Published in Working paper, to be submitted to Automation in Construction, 2023

The massive quantity of data generated continuously during the EPB shield tunneling process can be utilized for tunneling performance prediction and operation optimization through the development of data-driven models. However, the quality of these data determines an upper bound of the accuracy of developed data-driven models, it plays a critical role in ensuring accurate predictions and informed decision-making. Despite its importance, there is currently no universally accepted method for assessing the quality of data in EPB shield tunneling. Herein, we proposed a concise formulation of a quality index for construction big data in EPB shield tunneling, which is defined as the average value among three distinct sub-terms, i.e., Representativeness, Diversity, and Informativeness.
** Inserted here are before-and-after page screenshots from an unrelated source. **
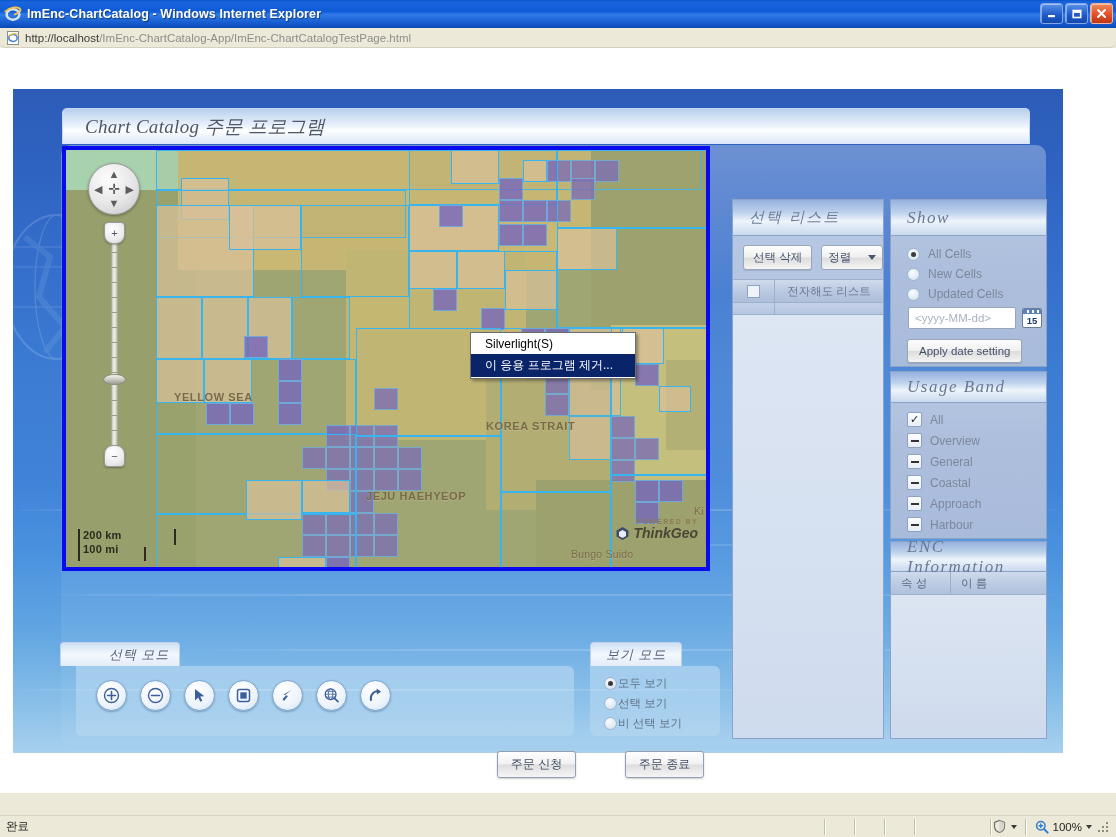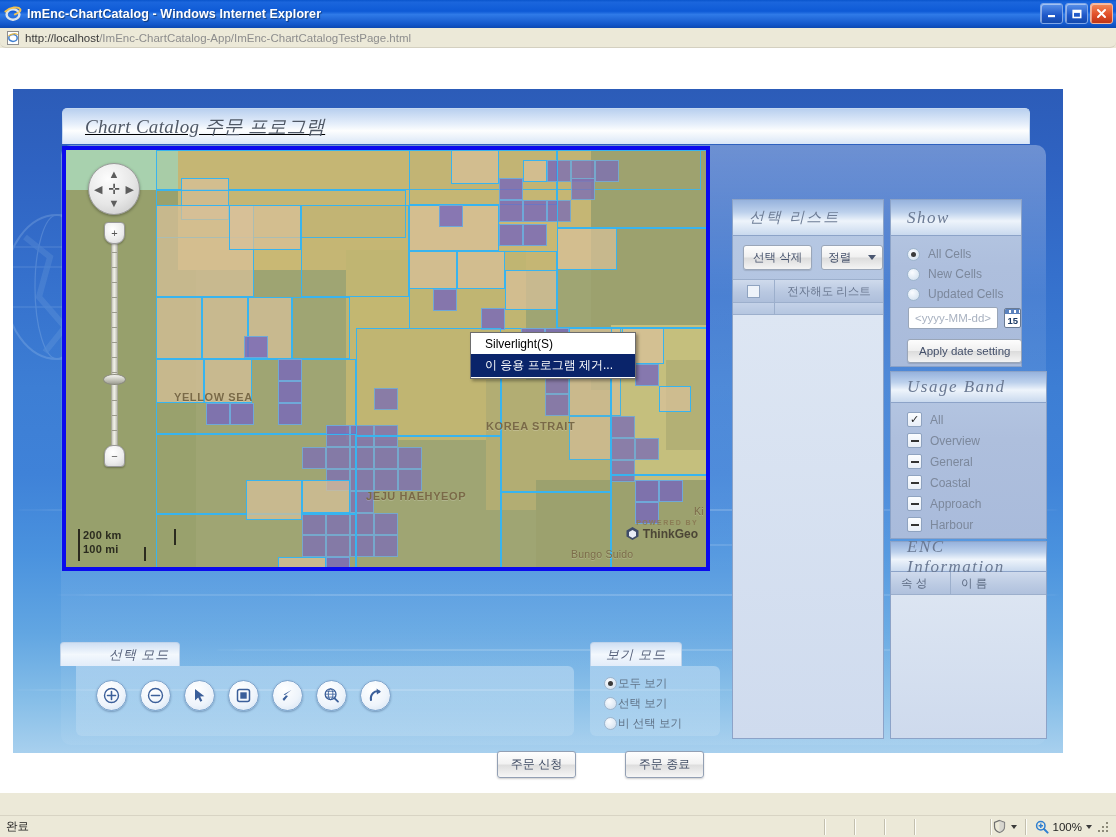--- a/index.html
+++ b/index.html
@@ -81,7 +81,7 @@
     background: linear-gradient(to bottom, #b9d0ef 0%, #e8f0fb 45%, #fdfefe 62%, #d9e6f7 100%);
     border-radius: 5px 5px 0 0;
     border: 1px solid #c5d8f0; border-bottom: none;
-    display: flex; align-items: center; padding-left: 22px; text-decoration: underline;
+    display: flex; align-items: center; padding-left: 22px;
   }
   .app-header .h-title {
     font-family: "Liberation Serif", serif;

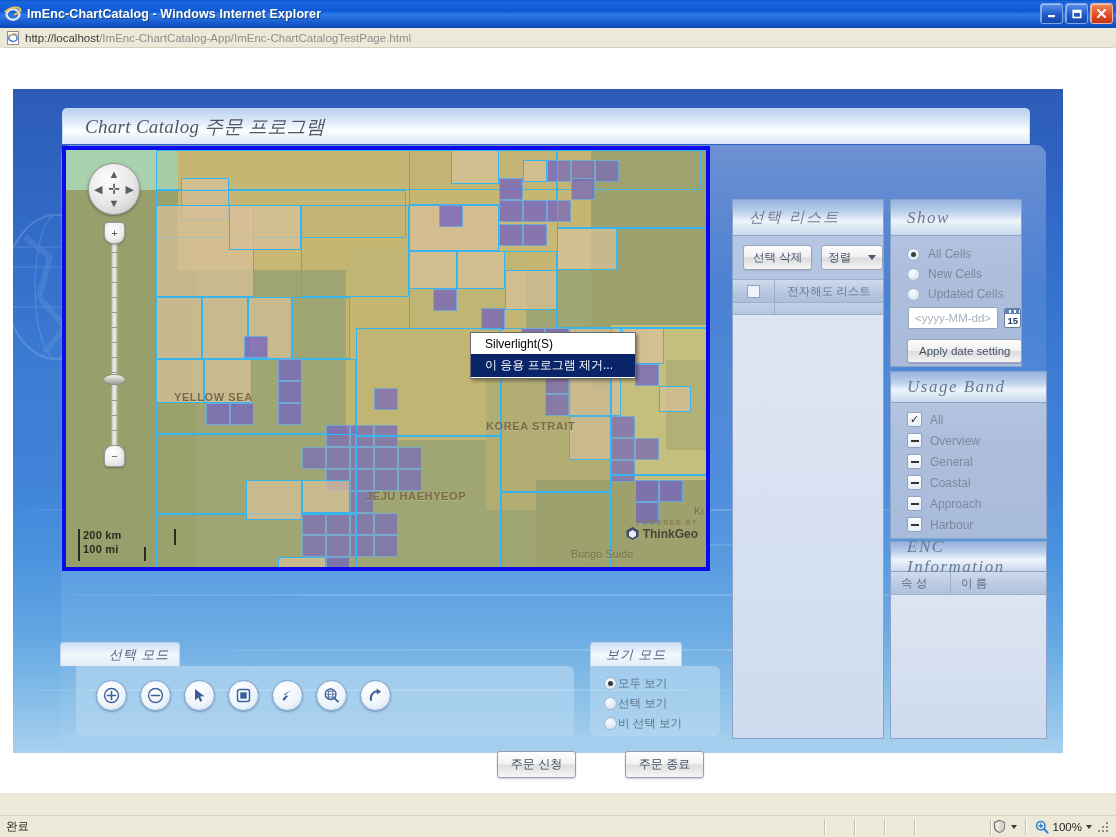--- a/index.html
+++ b/index.html
@@ -653,7 +653,7 @@
       <div class="grid-body"></div>
     </div>
 
-    <div class="rpanel" style="left:890px; top:151px; width:132px; height:168px; display:flex; flex-direction:column;">
+    <div class="rpanel" style="left:890px; top:151px; width:157px; height:168px; display:flex; flex-direction:column;">
       <div class="rp-cap">
         <span class="cap-t">Show</span>
       </div>

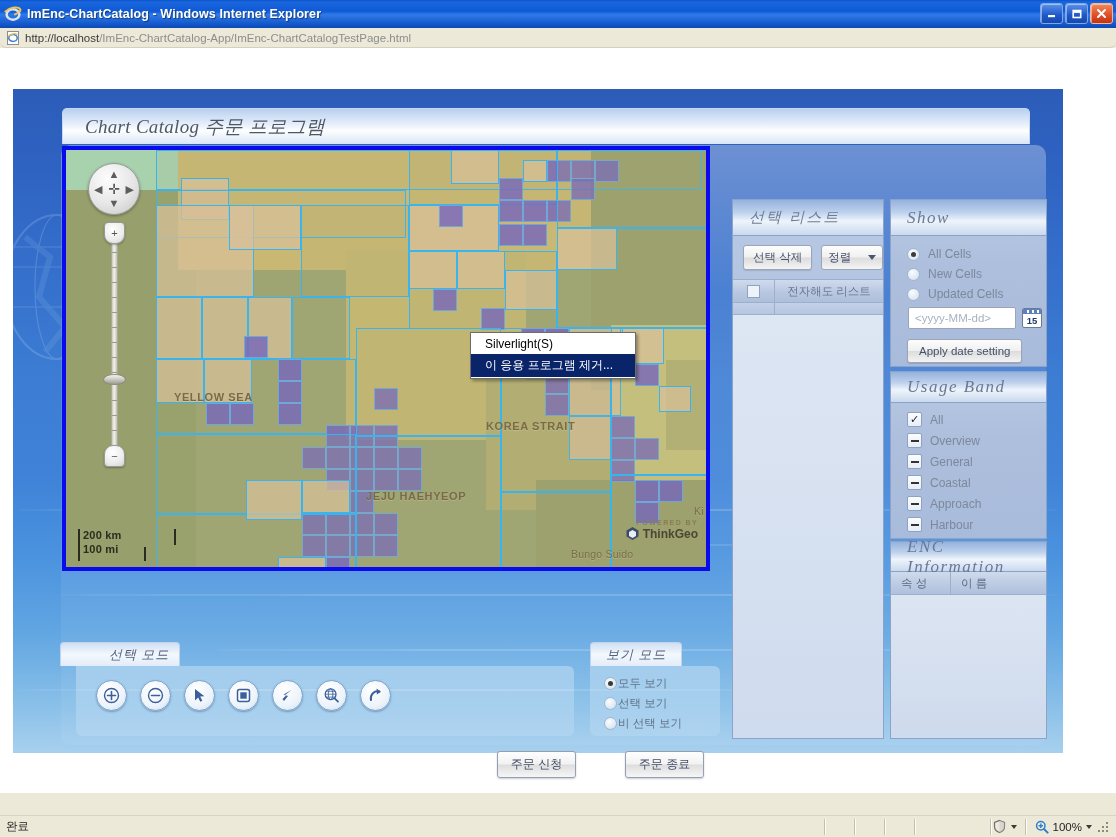--- a/index.html
+++ b/index.html
@@ -164,7 +164,7 @@
   .thinkgeo { position: absolute; right: 8px; bottom: 26px; text-align: right; }
   .tg-top { font-size: 7px; color: #8b7c55; letter-spacing: 1.4px; font-weight: bold; }
   .tg-main { display:flex; align-items:center; justify-content:flex-end; gap:3px; }
-  .tg-main span { font-size: 12px; font-weight: bold; color: #4c4636; }
+  .tg-main span { font-size: 14px; font-weight: bold; font-style: italic; color: #4c4636; }
 
   
   .ctx-menu {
Representativeness originated from the harmfulness of the outliers on the data quality and the developed models, which quantitatively pertains to the number of outliers between clusters. Diversity is assessed by the area of the convex hull that encloses the dataset, measuring the breadth of variation within the dataset. Informativeness evaluate information richness of the dataset in terms of training data-driven models, it can be quantified by the confidence or uncertainty in the predictions generated by the developed model. The developed quantification formulation for quality index was applied to quantitatively assess the quality of three filed datasets, yielding quality index of 0.762, 0.754, and 0.719 respectively. The effectiveness of the quality index is quantitatively demonstrated by examining its correlation with the performance measures of the developed data-driven models in three scenarios. The strong positive correlation coefficient of 0.99 between the quality index and the developed model’s performance illustrates the capability of the quality index to accurately capture the dataset’s potential for developing precise data-driven models.